Do you want to add a DT_TEXTREL tag?

// SyntheticSections.cpp
  if (!Config->ZText)
    addInt(DT_TEXTREL, 0);
MaskRay added inline comments.May 7 2019, 3:34 AM
lld/test/ELF/gnu-ifunc-noplt-i386.s
9 ↗(On Diff #198344)

Where is the IRELATIVE relocation? And I don't think the ordering matters.

43 ↗(On Diff #198344)

Not sure if you need bar2@plt zed2@plt. The normal PLT entries are checked by numerous tests.

lld/test/ELF/gnu-ifunc-noplt.s
9 ↗(On Diff #198344)

Same question goes here.

MaskRay added inline comments.May 7 2019, 6:06 AM
lld/test/ELF/gnu-ifunc-noplt.s
38 ↗(On Diff #198344)

You FreeBSD llvm-objdump is old XD

The misindentation made me unhappy so I fixed it in rL358405.
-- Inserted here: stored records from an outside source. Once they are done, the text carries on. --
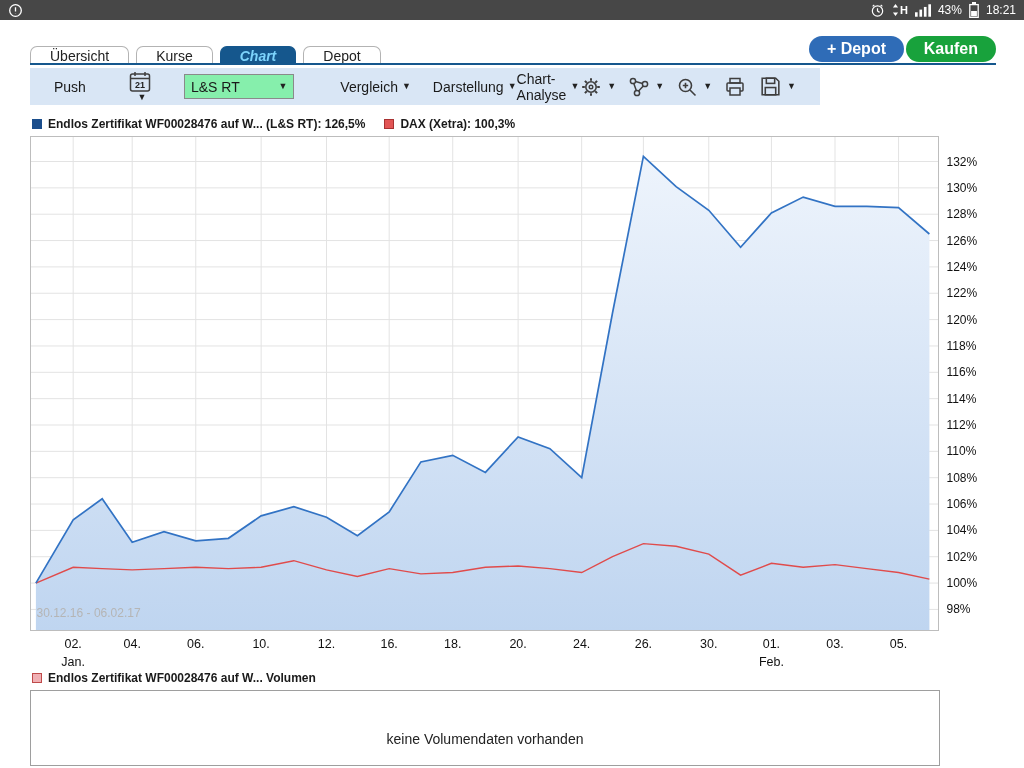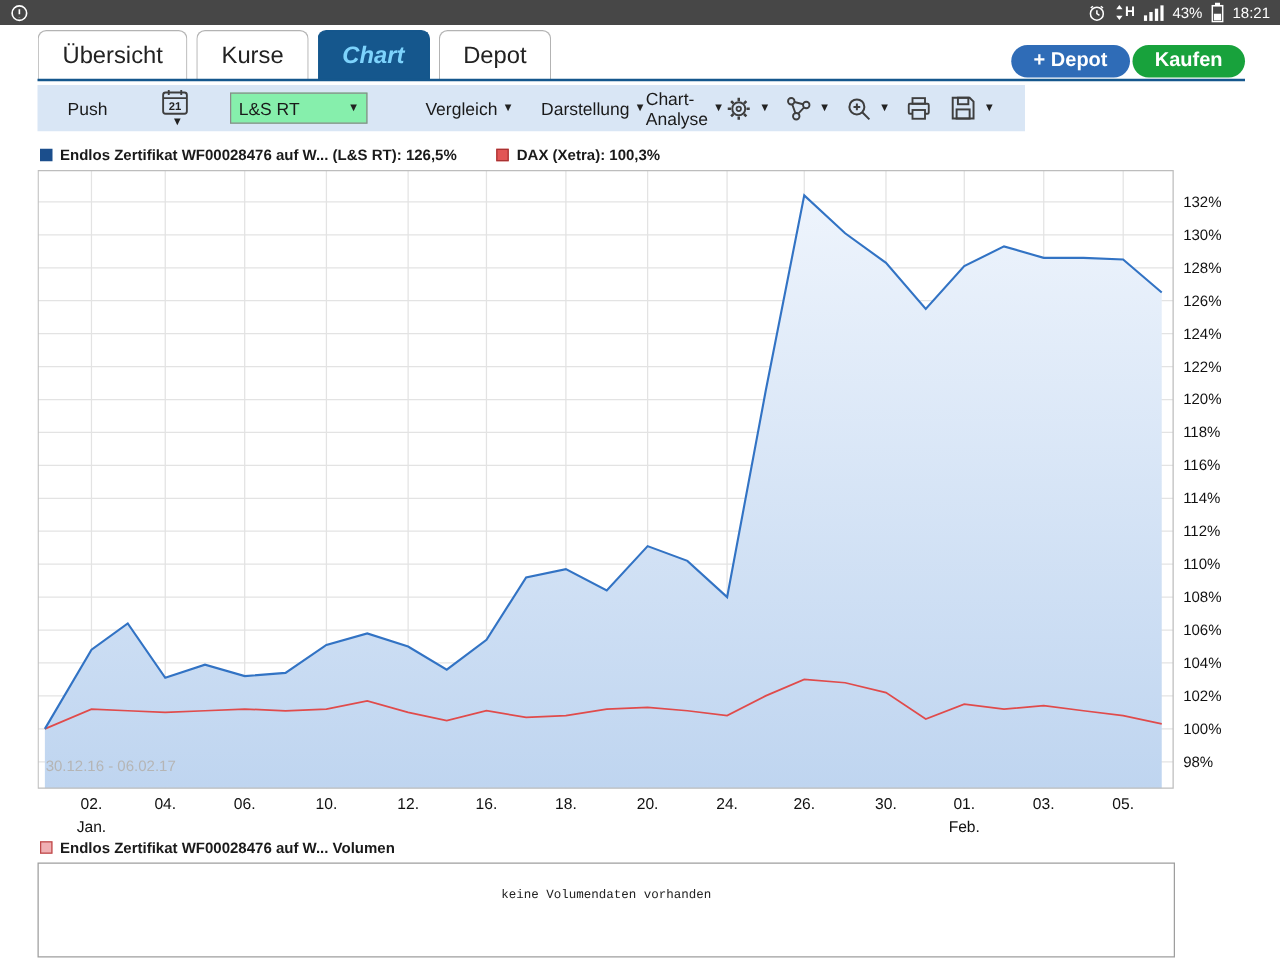--- a/index.html
+++ b/index.html
@@ -25,9 +25,9 @@
     display:flex;align-items:flex-end;
   }
   .tab{
-    height:40px;display:flex;align-items:center;
+    height:18px;display:flex;align-items:center;
     padding:0 19px;margin-right:7px;
-    background:#fff;color:#222;font-size:19px;
+    background:#fff;color:#222;font-size:14px;
     border:1px solid #b3b3b3;border-bottom:none;
     border-radius:7px 7px 0 0;cursor:pointer;box-sizing:border-box;
   }

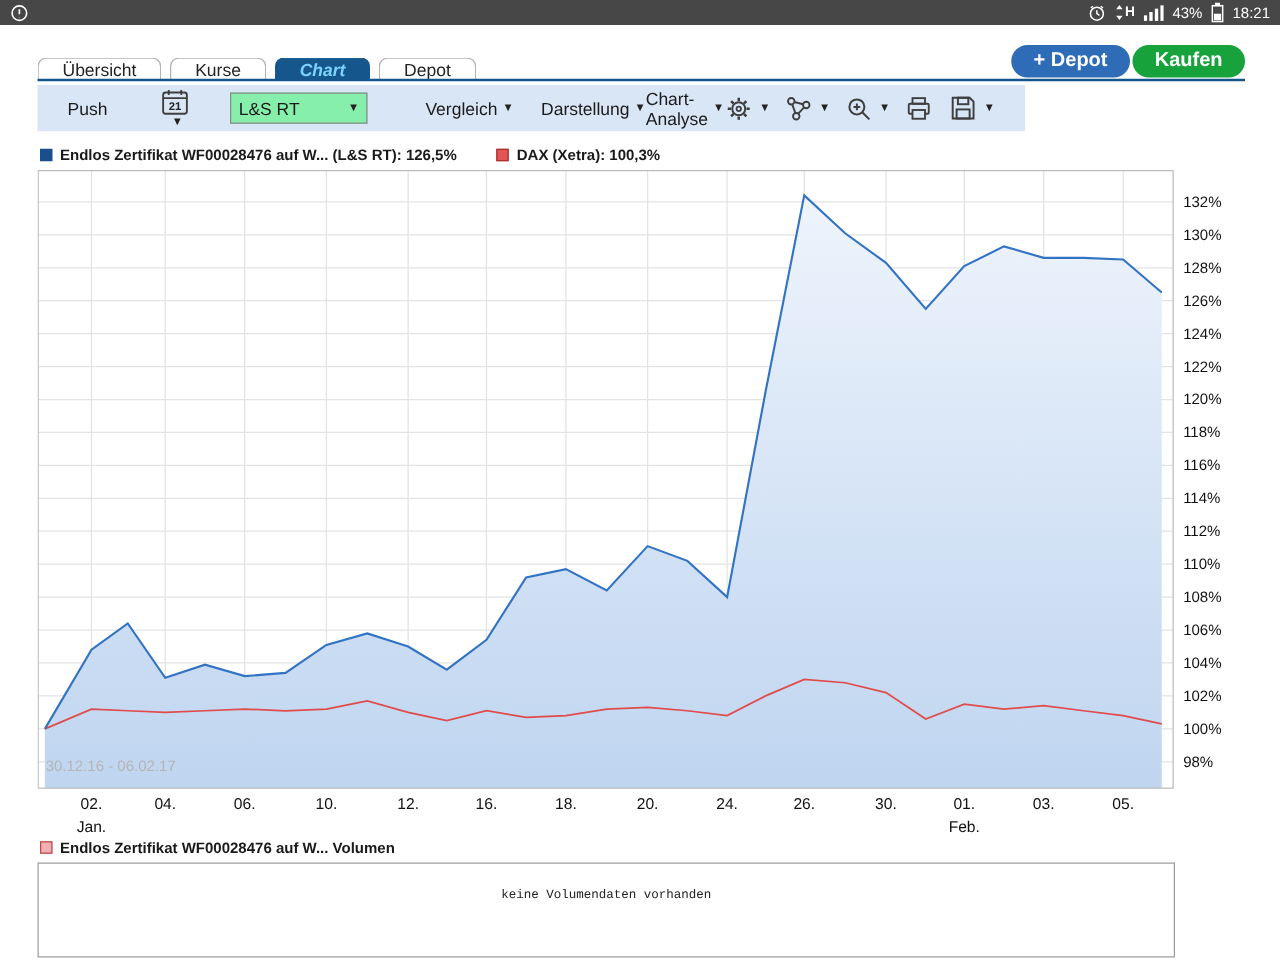--- a/index.html
+++ b/index.html
@@ -67,7 +67,7 @@
   .tool-btn{display:flex;align-items:center;cursor:pointer;}
   
   .legend-row{
-    position:absolute;top:117px;left:32px;display:flex;gap:32px;
+    position:absolute;top:117px;left:32px;display:flex;gap:19px;
     font-size:12px;font-weight:bold;color:#1a1a1a;align-items:center;
   }
   .legend-item{display:flex;align-items:center;}

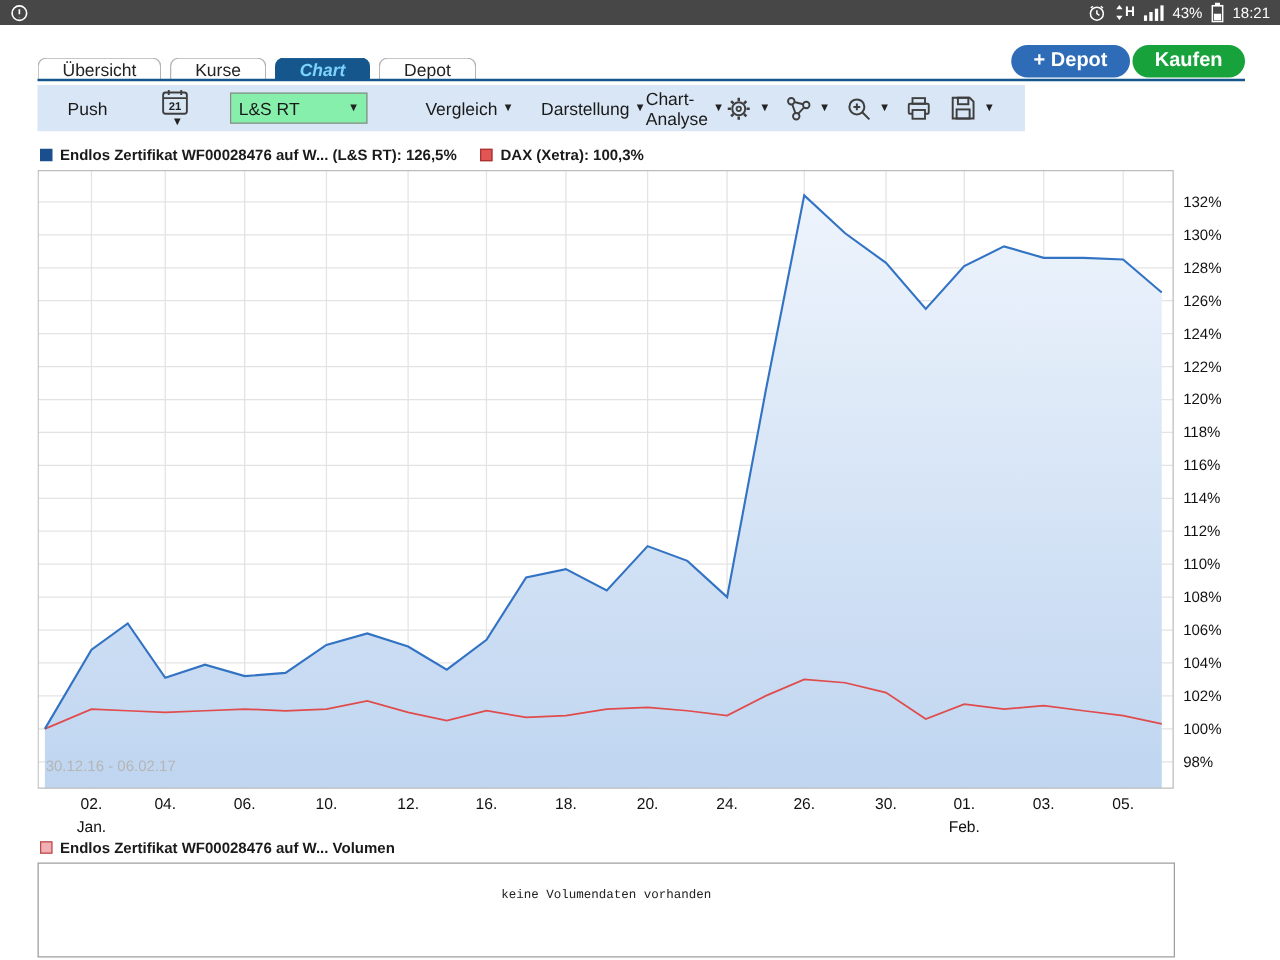--- a/index.html
+++ b/index.html
@@ -87,7 +87,7 @@
     border:1px solid #9e9e9e;background:#fff;box-sizing:border-box;
     text-align:center;
   }
-  .volume-msg{margin-top:20px;font-size:10px;color:#222;font-family:Liberation Mono, monospace;}
+  .volume-msg{margin-top:40px;font-size:14px;color:#222;}
 </style>
 </head>
 <body>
emaste added inline comments.May 7 2019, 7:16 AM
lld/docs/ld.lld.1
552–553 ↗(On Diff #198344)

I think that's fair - by default the linker won't permit the creation of .text relocations but they are permitted by the runtime environment.
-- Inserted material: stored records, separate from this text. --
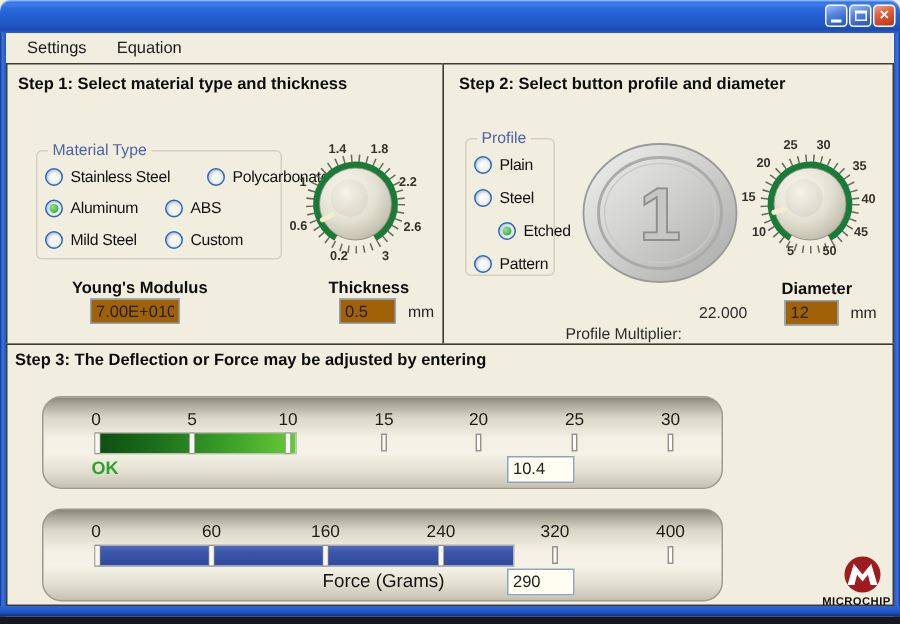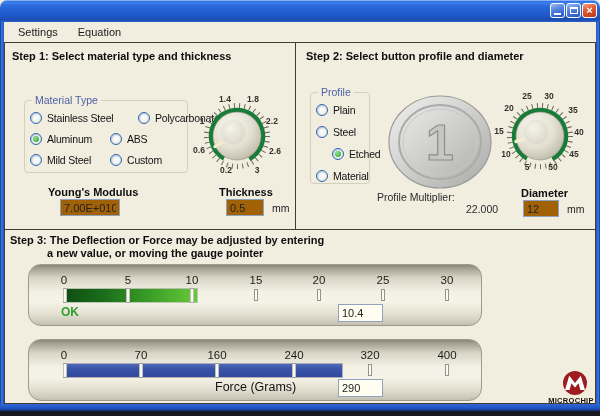--- a/index.html
+++ b/index.html
@@ -193,7 +193,7 @@
   </div>
   <div class="radio-item" style="left:316px;top:170px;">
     <span class="radio"></span>
-    <span class="radio-label">Material</span>
+    <span class="radio-label">Pattern</span>
   </div>
 
   <svg style="left:386px;top:94px;" width="108" height="98" viewBox="0 0 108 98">

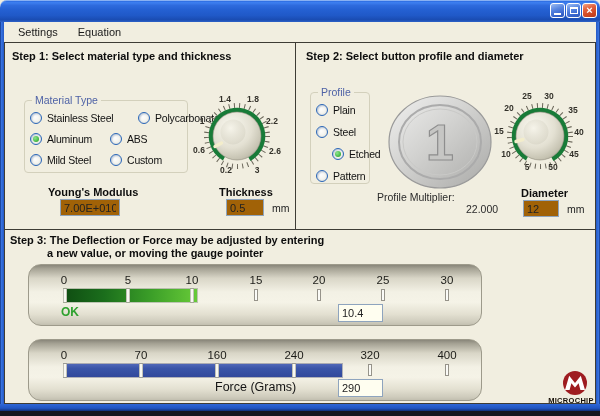--- a/index.html
+++ b/index.html
@@ -221,7 +221,7 @@
     <text class="knob-lab" x="68" y="86">50</text>
   </svg>
 
-  <span class="pm-text" style="left:377px;top:191px;">Profile Multiplier:</span>
+  <span class="pm-text" style="left:377px;top:217px;">Profile Multiplier:</span>
   <span class="pm-text" style="left:466px;top:203px;">22.000</span>
   <div class="field-label" style="left:521px;top:187px;">Diameter</div>
   <input class="field" style="left: 523px; top: 200px; width: 36px;" value="12">

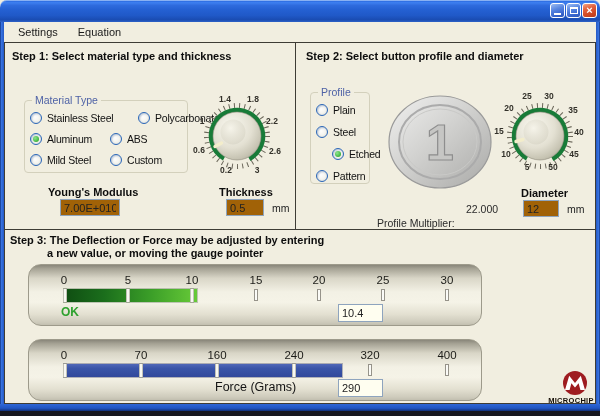--- a/index.html
+++ b/index.html
@@ -229,7 +229,6 @@
 
   <div class="abs panel" style="left:4px;top:229px;width:592px;height:175px;"></div>
   <div class="panel-header" style="left:10px;top:234px;">Step 3: The Deflection or Force may be adjusted by entering</div>
-  <div class="panel-header" style="left:47px;top:247px;">a new value, or moving the gauge pointer</div>
 
   <div class="gauge" style="left:28px;top:264px;">
     <span class="gnum" style="left:35px;">0</span>

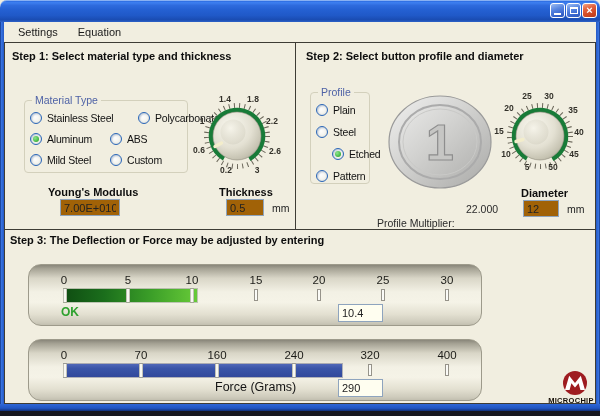--- a/index.html
+++ b/index.html
@@ -252,7 +252,7 @@
 
   <div class="gauge" style="left:28px;top:339px;">
     <span class="gnum" style="left:35px;">0</span>
-    <span class="gnum" style="left:112px;">70</span>
+    <span class="gnum" style="left:112px;">60</span>
     <span class="gnum" style="left:188px;">160</span>
     <span class="gnum" style="left:265px;">240</span>
     <span class="gnum" style="left:341px;">320</span>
markj updated this revision to Diff 198523.May 7 2019, 1:45 PM
markj marked 9 inline comments as done.

Address feedback:

  • Set DT_TEXTREL
  • Rename the config flag to match Capitalization Conventions
  • Clarify some text in the man page update
  • Fix test comments and indentation
markj added inline comments.May 7 2019, 1:46 PM
lld/test/ELF/gnu-ifunc-noplt-i386.s
9 ↗(On Diff #198344)

My mistake, sorry. I left a few TODO comments and forgot to fix them before creating the review. There should not be any IRELATIVE relocations.

43 ↗(On Diff #198344)

I just reused them from gnu-ifunc-plt.s. If you prefer I can remove them, though I need to add -pie or so to ensure that lld doesn't try to resolve the relocations statically.
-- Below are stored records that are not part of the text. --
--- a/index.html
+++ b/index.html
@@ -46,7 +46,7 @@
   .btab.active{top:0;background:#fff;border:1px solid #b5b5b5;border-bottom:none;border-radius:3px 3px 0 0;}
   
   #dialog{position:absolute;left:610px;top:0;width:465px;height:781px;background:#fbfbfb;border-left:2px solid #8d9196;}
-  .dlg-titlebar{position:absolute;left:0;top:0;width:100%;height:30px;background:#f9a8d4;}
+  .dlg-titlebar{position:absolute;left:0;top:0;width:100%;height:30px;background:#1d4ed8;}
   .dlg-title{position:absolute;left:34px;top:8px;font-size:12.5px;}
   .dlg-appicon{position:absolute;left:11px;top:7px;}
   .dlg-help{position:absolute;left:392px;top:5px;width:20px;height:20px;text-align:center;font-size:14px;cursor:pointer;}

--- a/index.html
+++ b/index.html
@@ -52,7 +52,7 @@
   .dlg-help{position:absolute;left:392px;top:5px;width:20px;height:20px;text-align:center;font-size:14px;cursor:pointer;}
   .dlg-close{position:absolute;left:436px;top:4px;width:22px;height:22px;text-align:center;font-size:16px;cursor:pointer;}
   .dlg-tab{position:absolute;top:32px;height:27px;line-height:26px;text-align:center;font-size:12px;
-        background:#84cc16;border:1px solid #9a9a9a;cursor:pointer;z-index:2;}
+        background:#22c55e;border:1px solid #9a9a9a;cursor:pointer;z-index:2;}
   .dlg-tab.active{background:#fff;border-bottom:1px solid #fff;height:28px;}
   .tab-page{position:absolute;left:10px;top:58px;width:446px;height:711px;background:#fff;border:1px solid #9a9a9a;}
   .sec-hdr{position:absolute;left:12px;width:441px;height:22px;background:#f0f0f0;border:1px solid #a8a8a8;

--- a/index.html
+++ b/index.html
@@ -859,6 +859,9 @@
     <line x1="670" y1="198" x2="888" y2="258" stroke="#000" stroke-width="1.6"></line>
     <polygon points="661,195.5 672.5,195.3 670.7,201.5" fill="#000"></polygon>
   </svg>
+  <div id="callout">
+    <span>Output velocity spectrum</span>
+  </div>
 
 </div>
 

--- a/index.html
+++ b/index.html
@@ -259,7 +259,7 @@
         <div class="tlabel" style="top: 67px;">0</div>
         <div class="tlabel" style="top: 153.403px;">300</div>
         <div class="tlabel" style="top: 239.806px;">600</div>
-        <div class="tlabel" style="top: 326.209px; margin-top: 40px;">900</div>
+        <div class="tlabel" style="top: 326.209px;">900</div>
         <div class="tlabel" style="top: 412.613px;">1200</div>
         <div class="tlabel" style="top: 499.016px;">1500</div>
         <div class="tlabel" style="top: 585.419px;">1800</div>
lld/test/ELF/gnu-ifunc-noplt.s
38 ↗(On Diff #198344)

Not too old :)

> llvm-objdump --version
LLVM (http://llvm.org/):
  LLVM version 8.0.0
ruiu accepted this revision.May 7 2019, 7:12 PM

LGTM

This revision is now accepted and ready to land.May 7 2019, 7:12 PM
MaskRay added inline comments.May 7 2019, 7:54 PM
lld/test/ELF/gnu-ifunc-noplt.s
38 ↗(On Diff #198344)

My change will be included by llvm 9.0.0 ;-) Since you've cloned the monorepo, you may run ninja -C your/build llvm-objdump and use that llvm-objdump to update the tests.

I still suggest fixing the misaligned instructions before you commit...

MaskRay requested changes to this revision.May 7 2019, 8:12 PM

FreeBSD makes use of the option when linking x86 kernels, which now make heavy use of ifuncs in hot paths. Without the option, each ifunc results in the generation of a PLT entry, so calls needlessly incur the extra overhead of an indirect jump. With the option, ifunc calls have the same cost as ordinary function calls.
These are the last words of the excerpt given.